Estimados integrantes da Comissão Nacional da Verdade, Cláudio Fonteles, Gilson Dipp, José Carlos Dias, João Paulo Cavalcanti Filho, Maria Rita Kehl, Paulo Sérgio Pinheiro e Rosa Maria Cardoso da Cunha.

O ano de 2012 certamente ficará marcado nos registros da história do povo brasileiro.

Foi um ano em que se deu o primeiro passo do Estado Brasileiro para se construir um futuro longe das marcas que o período obscuro e cruel da Ditadura Militar deixou em nossas vidas.

Foi um ato bastante corajoso da Presidenta Dilma enfrentar o mais reacionário conservadorismo militar e instalar a Comissão Nacional da Verdade.

A presidenta também foi estimulada pela manifestação da sociedade, em especial, da juventude que foi às ruas exigir que se tirassem as vendas de nosso passado. Nossa palavra de ordem foi: “Eu quero ver: a Comissão da Verdade acontecer!”.

Em 16 de maio, a comissão virou Lei no Brasil, tendo por “finalidade apurar graves violações de Direitos Humanos ocorridas entre os anos de 1946 e 1988”.

A Comissão Nacional da Verdade iniciou seus trabalhos passando por algumas polêmicas como o possível caráter punitivo dessa instância ou mesmo disputada por uma visão conservadora de que era necessário que se trabalhasse com neutralidade e que apurasse ambos os lados em questão.

Essa visão ainda está colocada e se expressa novamente no Manifesto: “À nação brasileira: 31 de março”, publicado no dia 29 de março no site do Clube Militar do Rio de Janeiro.

Assim, o caráter da Comissão está em disputa na sociedade. Se o objetivo é que em dois anos tudo esteja apurado, já se findaram 10 meses.

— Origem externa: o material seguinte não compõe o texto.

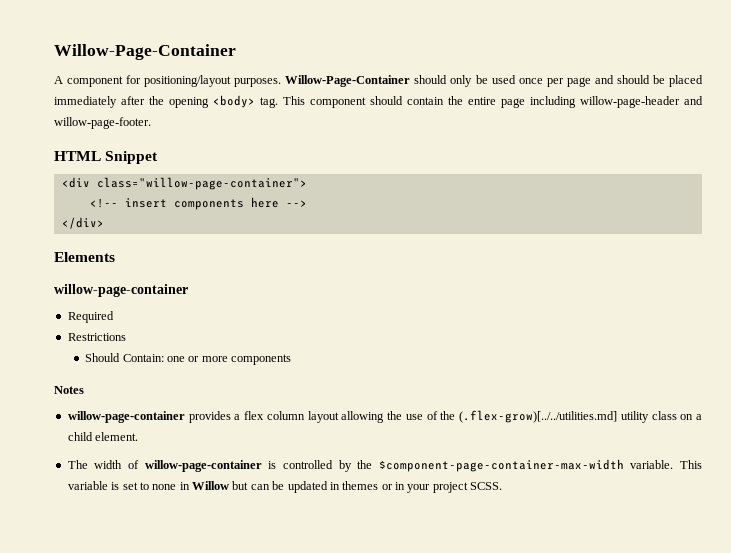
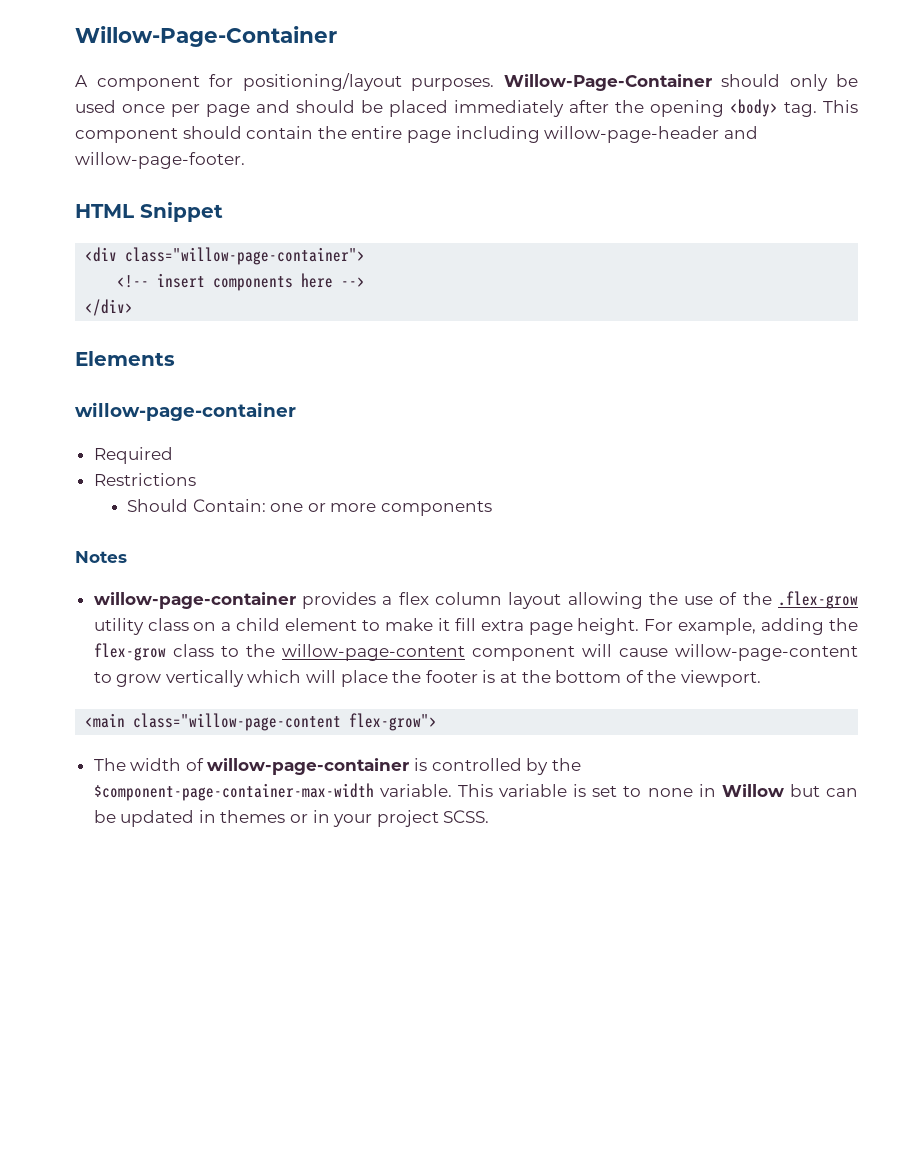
[459,410,617,423] (.flex-grow)[../../utilities.md] -> [777,591,858,609] .flex-grow
[95,432,139,441] element. -> [285,618,858,635] [93,643,858,661] [93,670,761,687] [85,713,438,731] element to make it fill extra page height. For example, adding the flex-grow class to the willow-page-content component will cause willow-page-content to grow vertically which will place the footer is at the bottom of the viewport. // <main class="willow-page-content flex-grow">

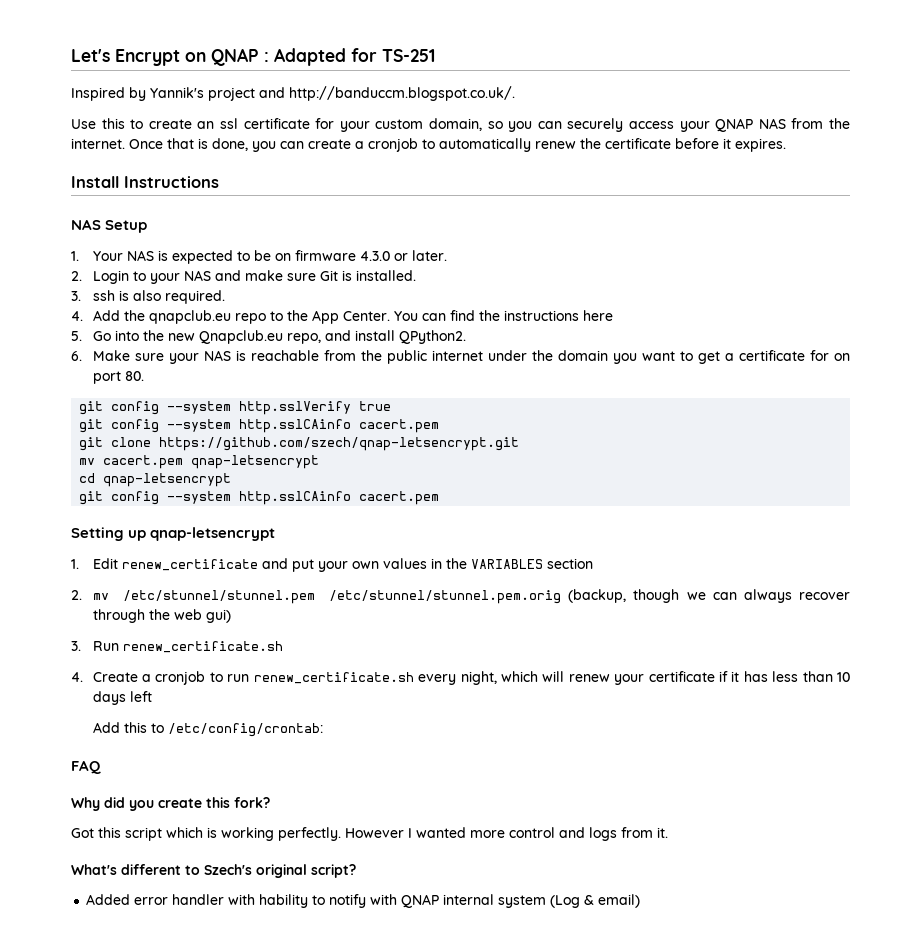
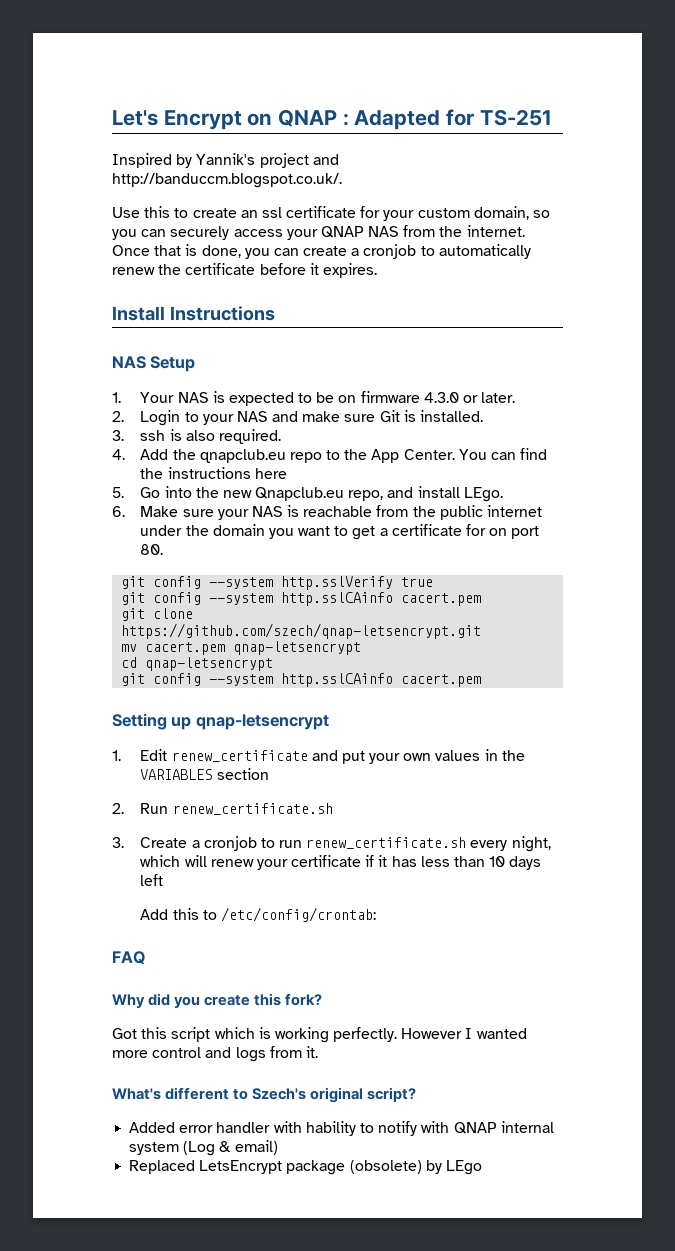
[398,330,466,344] QPython2. -> [463,487,503,502] LEgo.
[92,589,850,604] [92,609,231,623] [71,641,81,651] mv /etc/stunnel/stunnel.pem /etc/stunnel/stunnel.pem.orig (backup, though we can always recover through the web gui) // 3. -> (124, 808) none
[71,672,83,682] 4. -> [112,837,124,848] 3.
(641, 901) none -> [129,1160,482,1175] // Replaced LetsEncrypt package (obsolete) by LEgo

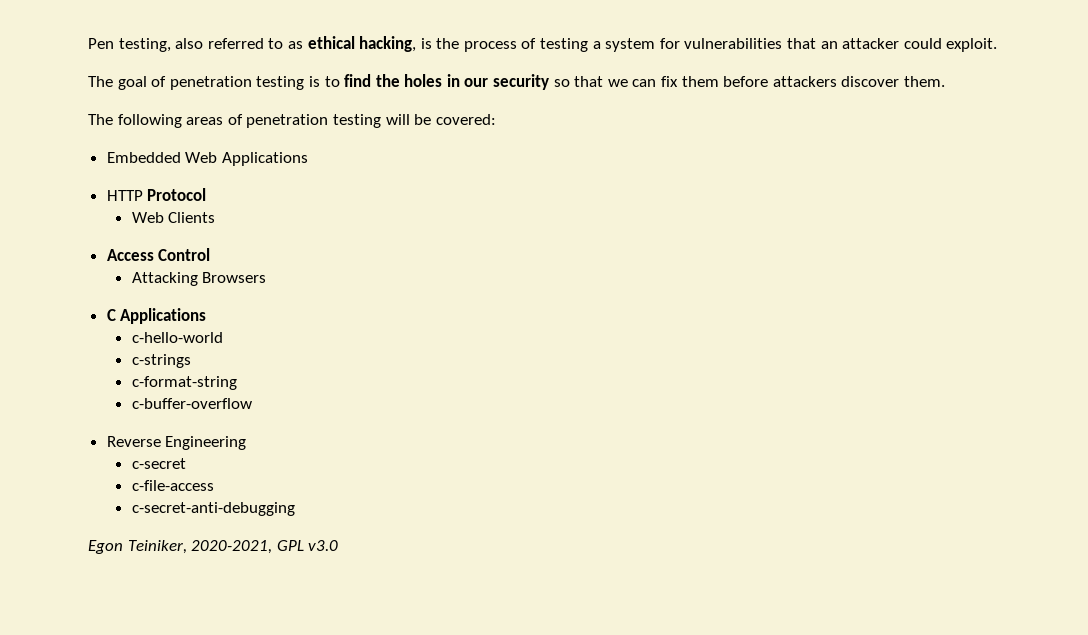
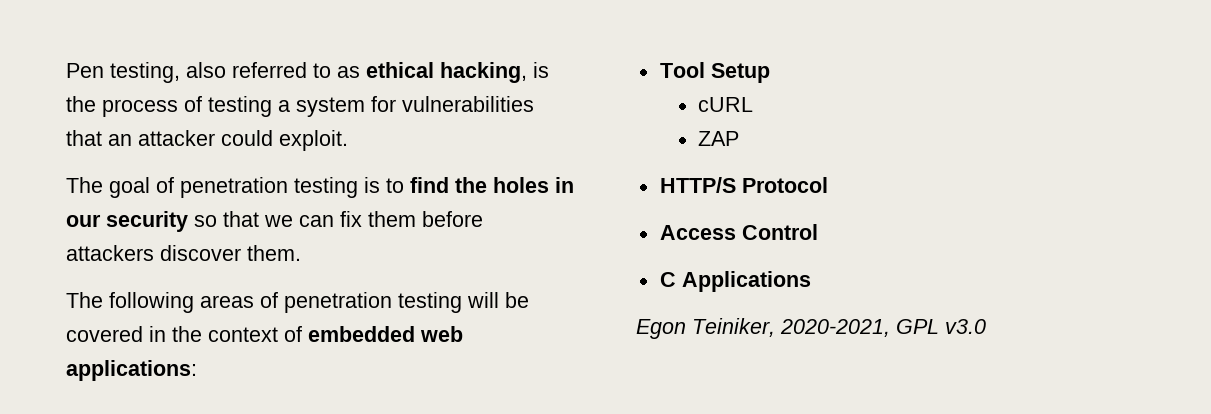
[435,114,496,125] [106,152,308,166] [106,190,143,201] covered: // Embedded Web Applications // HTTP -> [66,326,463,342] [66,360,197,381] [659,62,770,83] [697,97,753,112] [697,131,739,146] [659,177,736,193] covered in the context of embedded web applications: // Tool Setup // cURL // ZAP // HTTP/S
[131,212,216,223] // Web Clients -> (828, 185) none
[131,272,267,286] // Attacking Browsers -> (818, 232) none
[131,332,223,343] [131,354,191,368] [131,376,237,390] [131,398,252,409] [106,436,247,450] [131,458,186,469] [131,480,214,491] [131,502,295,516] // c-hello-world // c-strings // c-format-string // c-buffer-overflow // Reverse Engineering // c-secret // c-file-access // c-secret-anti-debugging -> (811, 281) none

A juventude vem – neste importante momento, quando se abre à sociedade os arquivos do DEOPS e quando alguns comemoram os 49 anos de Golpe Militar no Brasil – se manifestar novamente.

Assim, colocamos alguns pontos que consideramos essencial para que o trabalho da Comissão Nacional da Verdade caminhe no sentido real de sua existência:

- Tempo de duração: Acreditamos que não será possível apurar 21 anos de ditadura em apenas dois anos. Pela prorrogação imediata da existência da Comissão nos manifestamos, mesmo que os comissionados necessitem ser rotacionados ou substituídos.

- Transparência: Até o momento não houve divulgação de nenhum relatório parcial do referido trabalho. Quando um dos comissionados foi questionado, pediu pra que a sociedade esperasse o relatório final. Para seguir acompanhando a trajetória dos trabalhos exigimos que seja produzido um relatório parcial, pois isso é direito da sociedade e não uma escolha dos comissionados.

- Envolvimento da sociedade: Não queremos apenas registrar o passado, queremos que esses registros sirvam de base para a justiça atuar em cima dos casos. Nesse sentido é fundamental o envolvimento de toda a sociedade que precisa ser esclarecida da verdade para que possa se posicionar pela Justiça. Exigimos que a Comissão Nacional da Verdade realize audiências públicas frequentes e construa processos de esclarecimentos como juris populares, ações educativas nas escolas, nos bairros e comunidades.

No mais advertimos: a juventude brasileira está atenta e firme na luta pela Verdade e Justiça.

Seguiremos acompanhando os passos dados pela Comissão Nacional da Verdade, pois sabemos a importância desta luta.

Nos reconhecemos no passado, nos lutadores e lutadoras do povo que tombaram por Justiça e Democracia.

É por eles e pela juventude de hoje, que sofre com os reflexos desse passado sangrento, que é reprimida e torturada nas periferias desse Brasil que nos colocamos em alerta e em luta!

 

São Paulo, 1º de abril de 2013

 

Levante Popular da Juventude

Consulta Popular

Comitê Paulista pela Memória, Verdade e Justiça

Federação do Movimento Estudantil de História

União da Juventude Rebelião

União da Juventude Comunista

 

 

 

Fonte: Brasil de Fato, José Coutinho Júnior, SP., 1/4/13.